Rajiv Dhawan, a senior advocate, has said that if the members of the Lok Sabha, who level charges of bribery, show prima facie proof of corruption that “hits at the root of the constitutional and parliamentary process”, the Speaker should have taken a call on it.” We know how he had dealt expeditiously in the ‘cash-for-query’ case. He expelled 11 guilty MPs in no time. What barred him from taking action this time, is a matter of conjecture and concern. When Parliament has been assaulted, imperilling democracy, he must rise to the occasion and make haste to probe the allegations and assuage the ruffled feelings of people at large.

The cash-for-query incident pales into insignificance when we compare and recall the ugly happenings on July 22. In 1993, four JMM (Jharkhand Mukti Morcha) MPs had received just Rs 1.6 crore as bribe to help then Prime Minister Narasimharao to defeat no-confidence motion. It is a lightening call to the nation to stir up against anti-democratic forces and acceptance of bribe by the elected representatives.
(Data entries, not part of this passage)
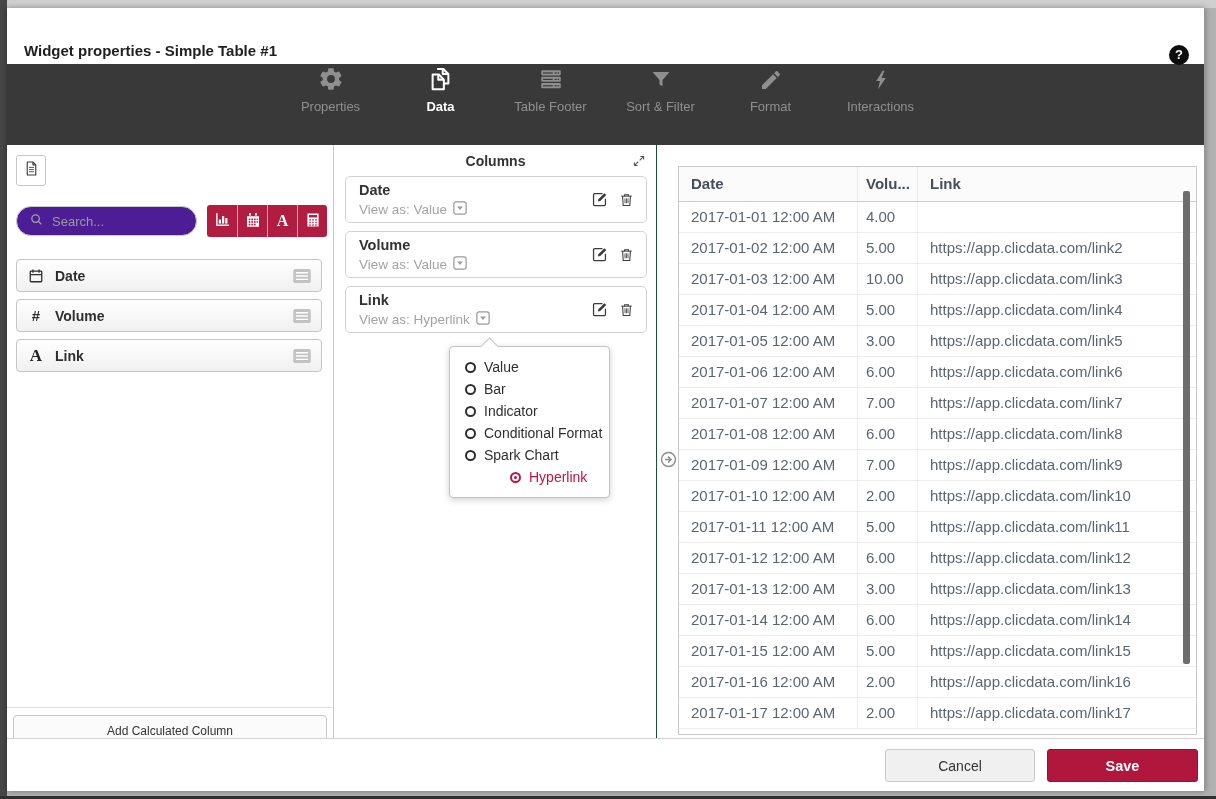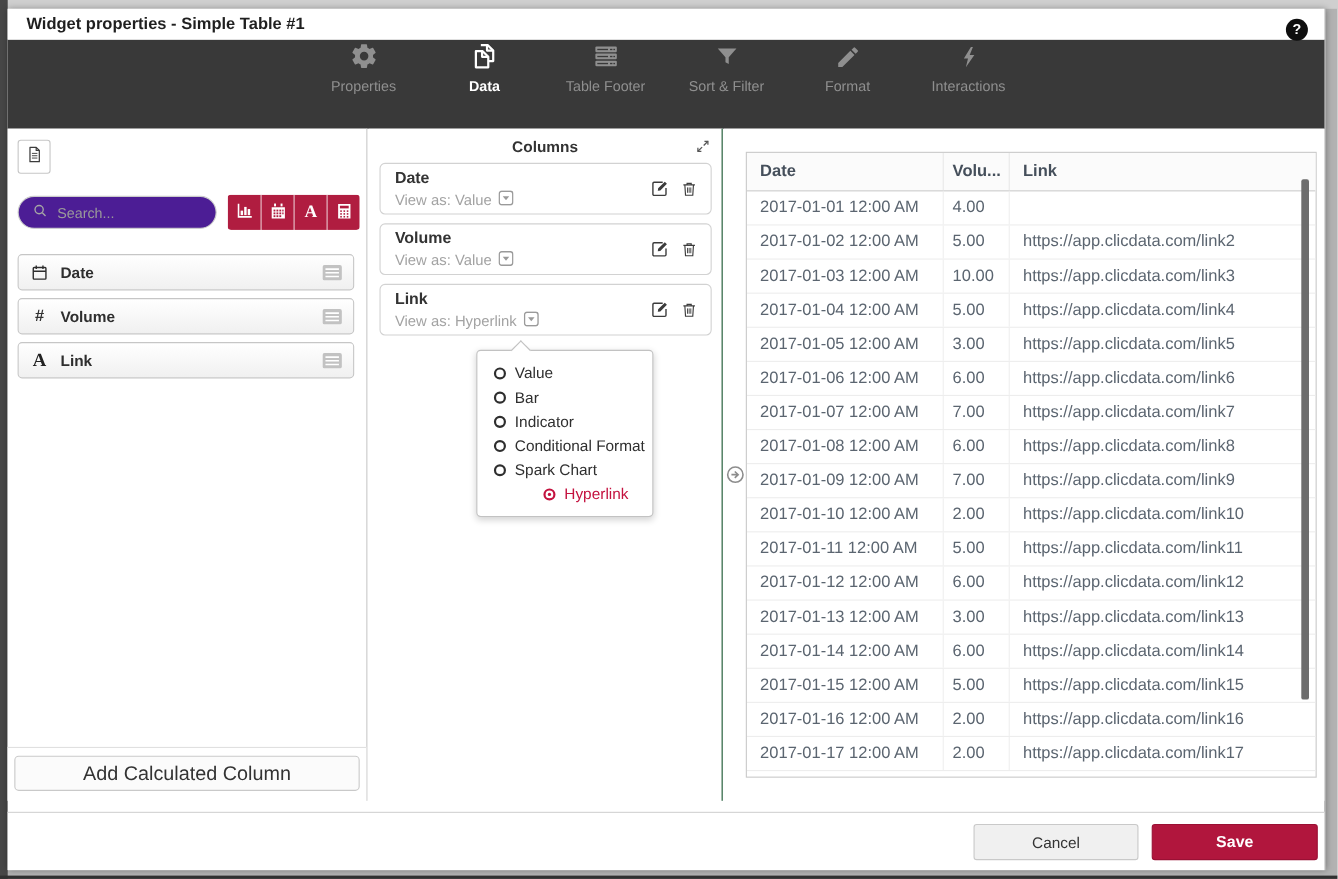"Widget properties - Simple Table" .titlebar { margin-top: none -> 28px }
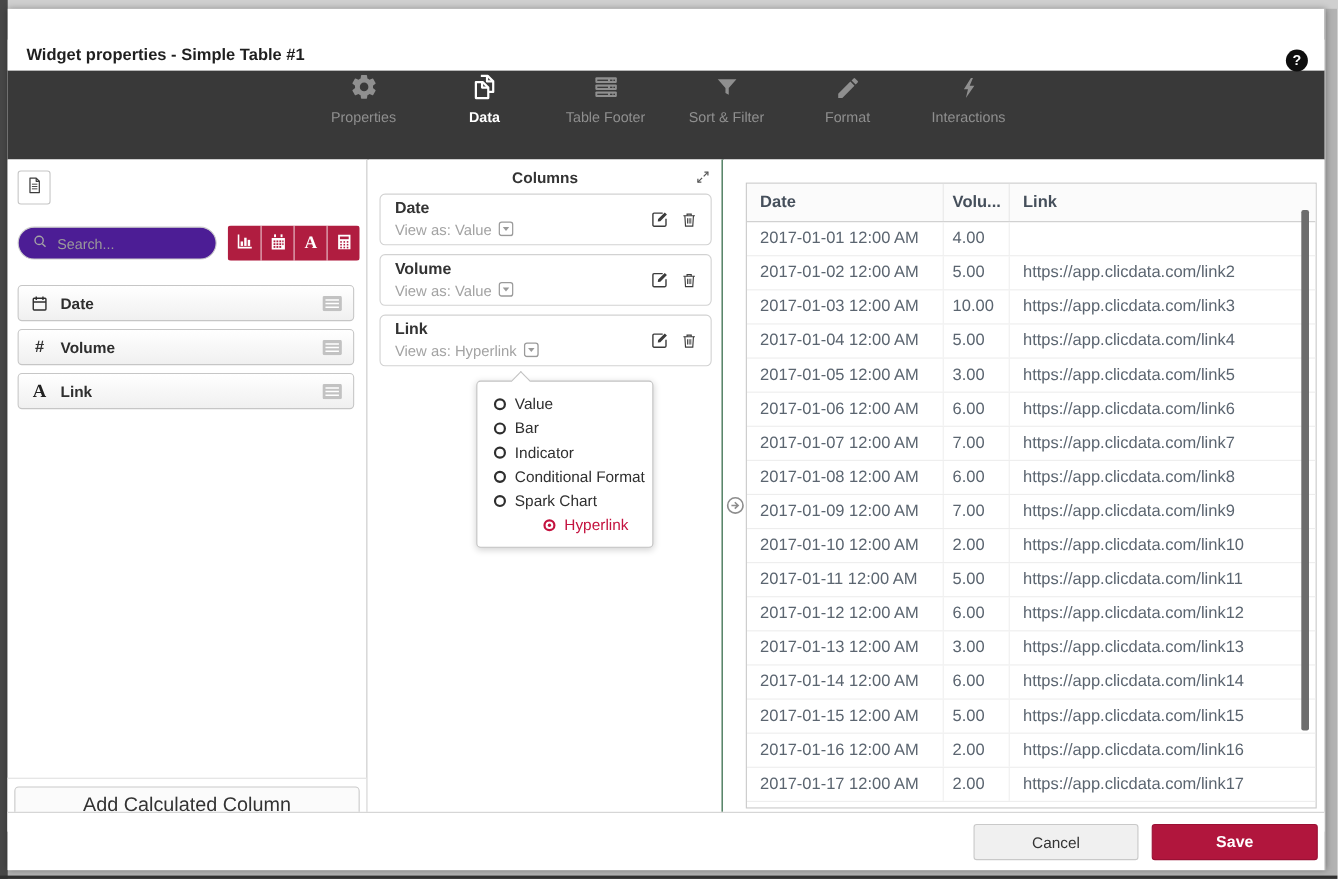"Value" .popup { left: 98px -> 114px }
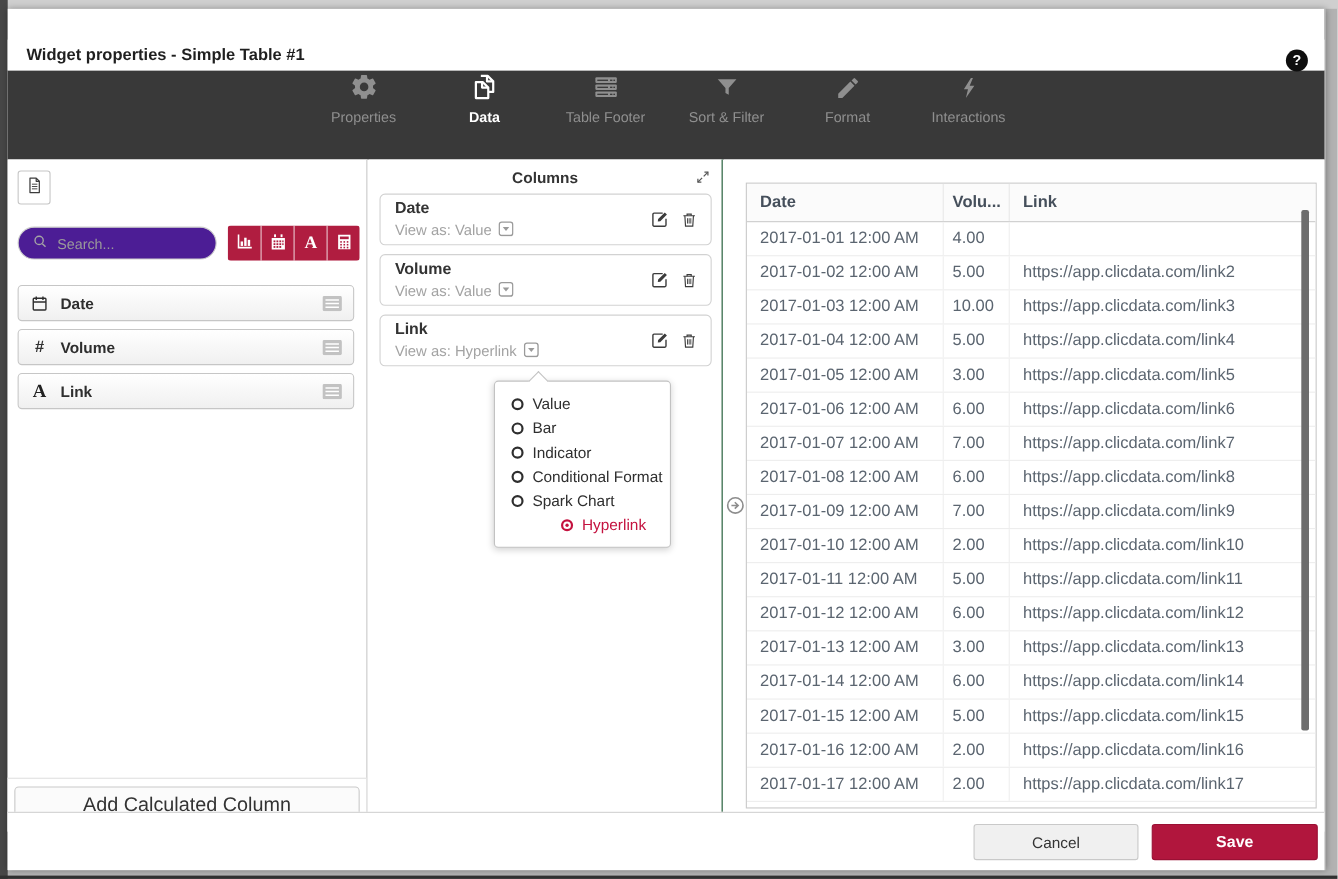"Add Calculated Column" .add-col-btn { font-size: 18px -> 12px }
The electorate must have a right to not only recall criminal and notorious MPs, but also get them debarred from contesting for ever. Woe-betide criminal politics.

The UPA’s ‘impressive victory’ would have been impossible, but for cross-voting, preceded by impious ‘horse-trading’, absenteeism et al. A total of 24 MPs had defied whip or went against the party line and voted for the government. Had the concerned members shown political morality and voted according to the dictates of the party, the votes cast in favour of the motion would have been only 262 and those against 276.

The rub is the debate on the core Indo-US nuclear deal was relegated to the background. It was overshadowed by ‘cash-for-money’ deal debate, or deal between the Samajwadi Party and the Congress. The latter has failed to govern. It lost precious four years because of the CPM’s high handedness. Reforms were delayed. On the contrary, BJP at least has succeeded in the governance of coalition arrangements. Time for the people to rethink.